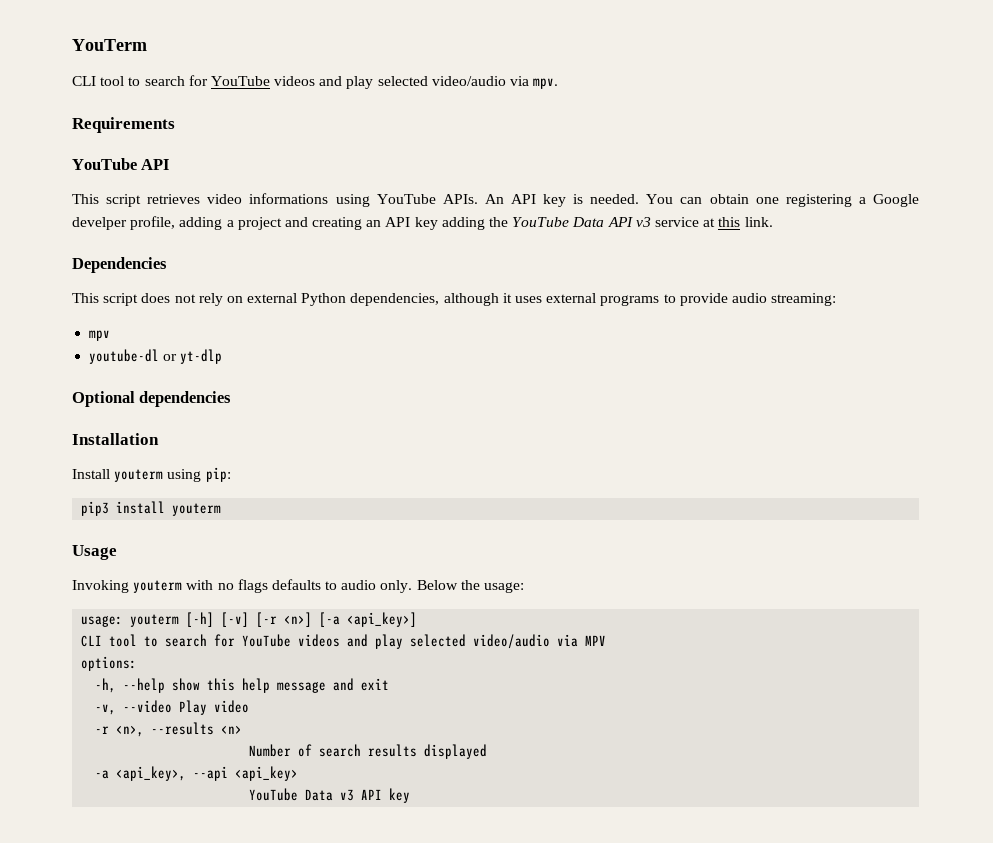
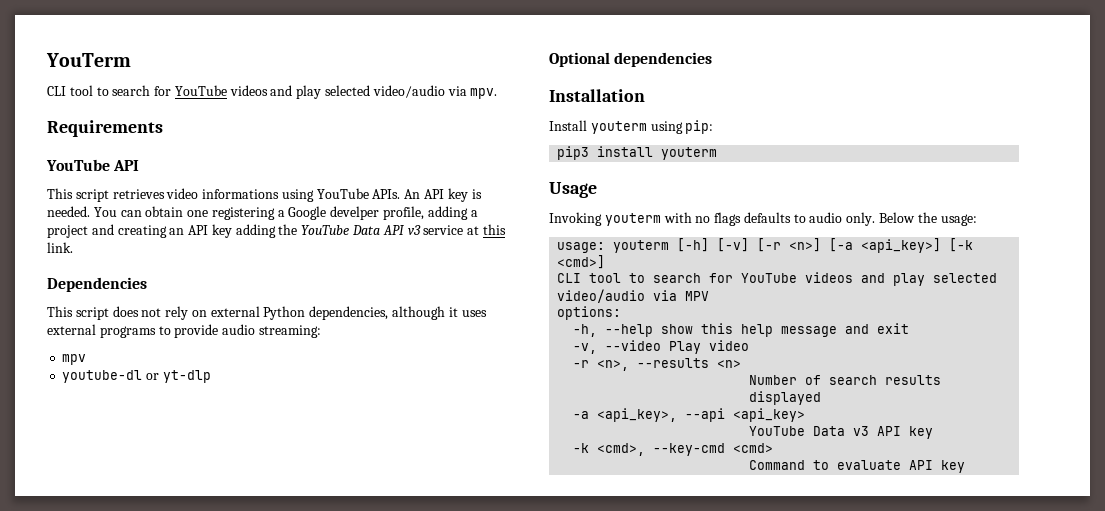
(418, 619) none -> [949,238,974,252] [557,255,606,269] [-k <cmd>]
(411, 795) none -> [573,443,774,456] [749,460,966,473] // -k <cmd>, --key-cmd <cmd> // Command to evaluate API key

==

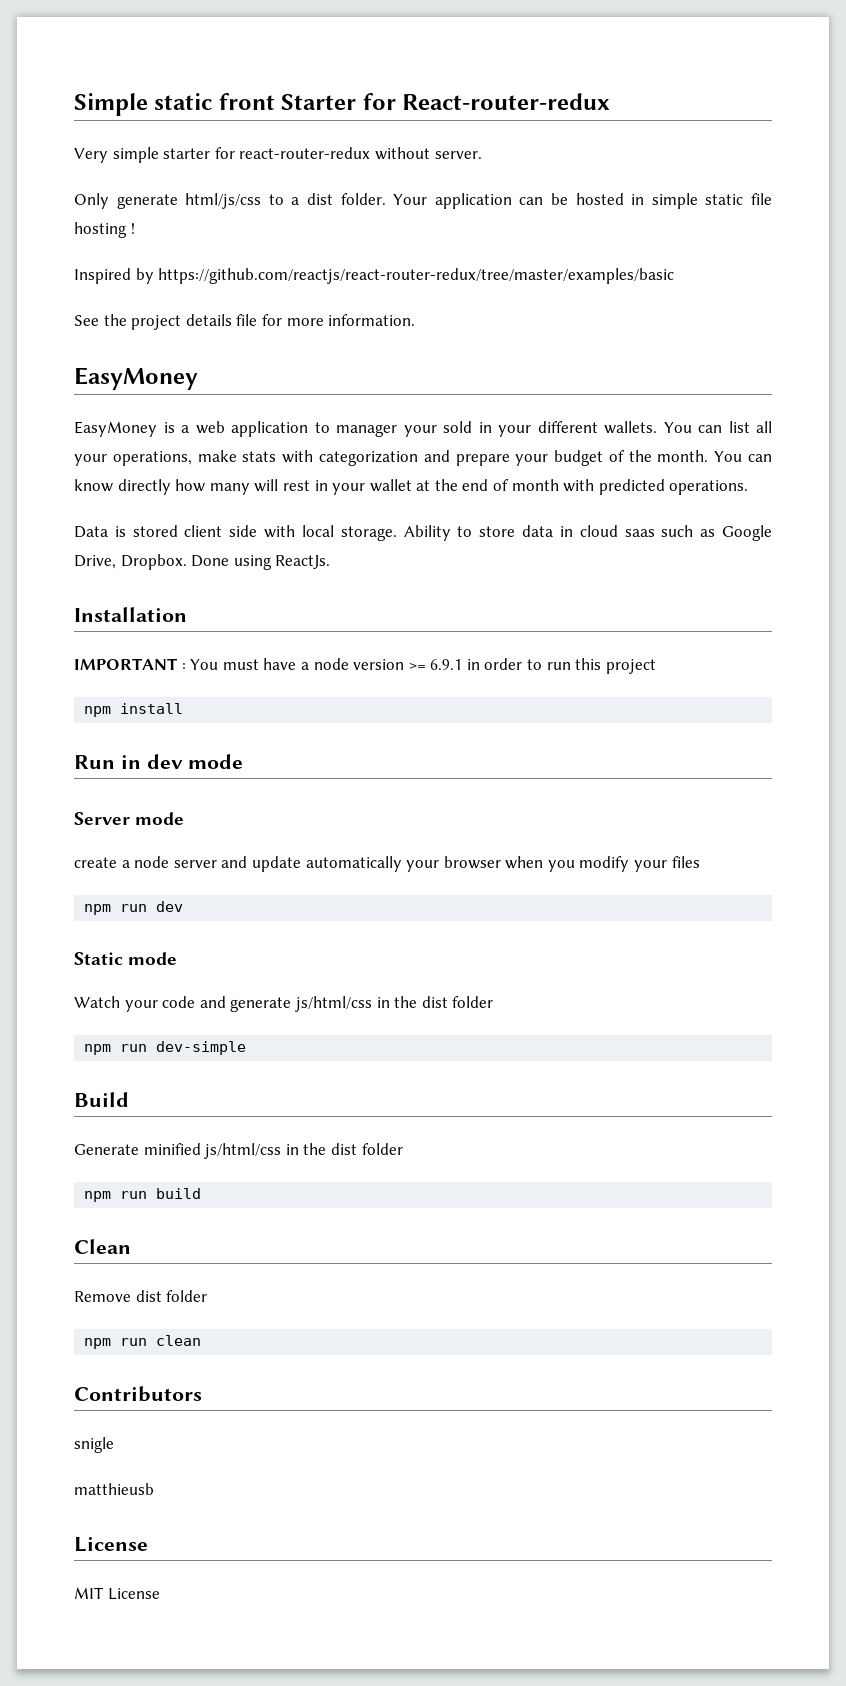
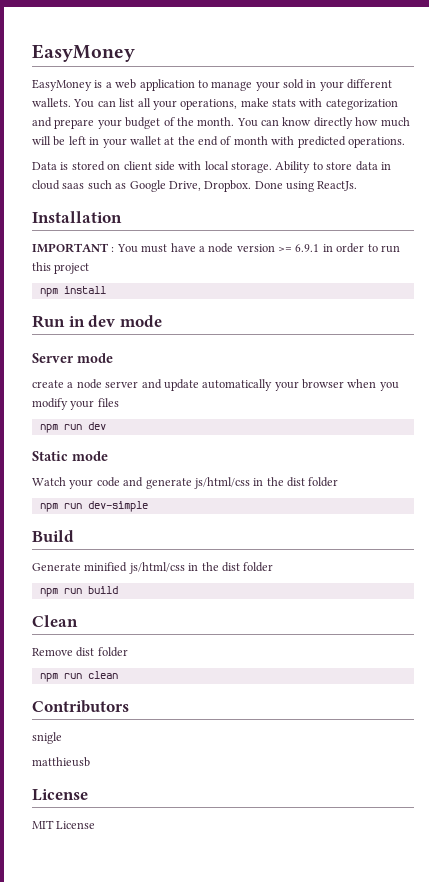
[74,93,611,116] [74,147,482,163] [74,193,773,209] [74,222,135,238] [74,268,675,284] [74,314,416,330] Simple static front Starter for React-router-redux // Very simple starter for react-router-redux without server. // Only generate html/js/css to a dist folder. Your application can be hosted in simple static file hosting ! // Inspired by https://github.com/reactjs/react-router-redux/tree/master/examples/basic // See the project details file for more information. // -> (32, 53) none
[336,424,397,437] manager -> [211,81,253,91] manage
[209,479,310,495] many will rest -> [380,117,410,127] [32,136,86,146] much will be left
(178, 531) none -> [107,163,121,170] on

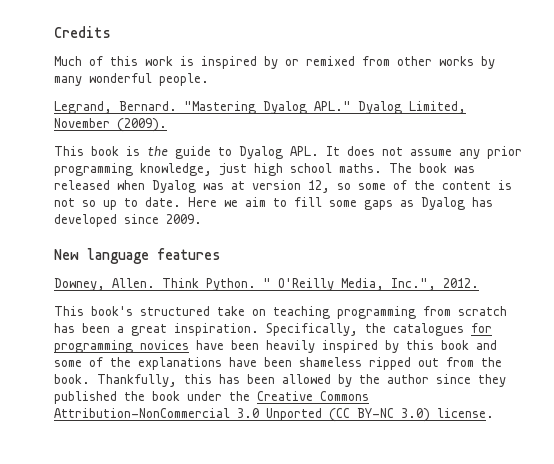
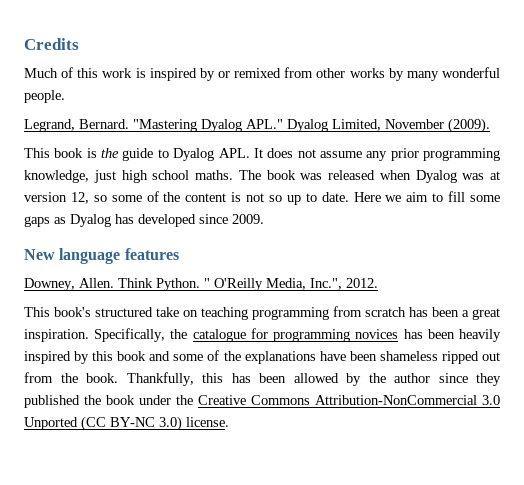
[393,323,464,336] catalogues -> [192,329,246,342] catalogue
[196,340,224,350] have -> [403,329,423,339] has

* [EXERCISE DESCRIPTION]: In the entries above, every line from the line with "(178, 531) none -> [107,163,121,170] on" to the line with "[196,340,224,350] have ->" is to be printed exactly, with both ends included and pictures excluded.

* [RESPONSE AREA]:
(178, 531) none -> [107,163,121,170] on

[393,323,464,336] catalogues -> [192,329,246,342] catalogue
[196,340,224,350] have -> [403,329,423,339] has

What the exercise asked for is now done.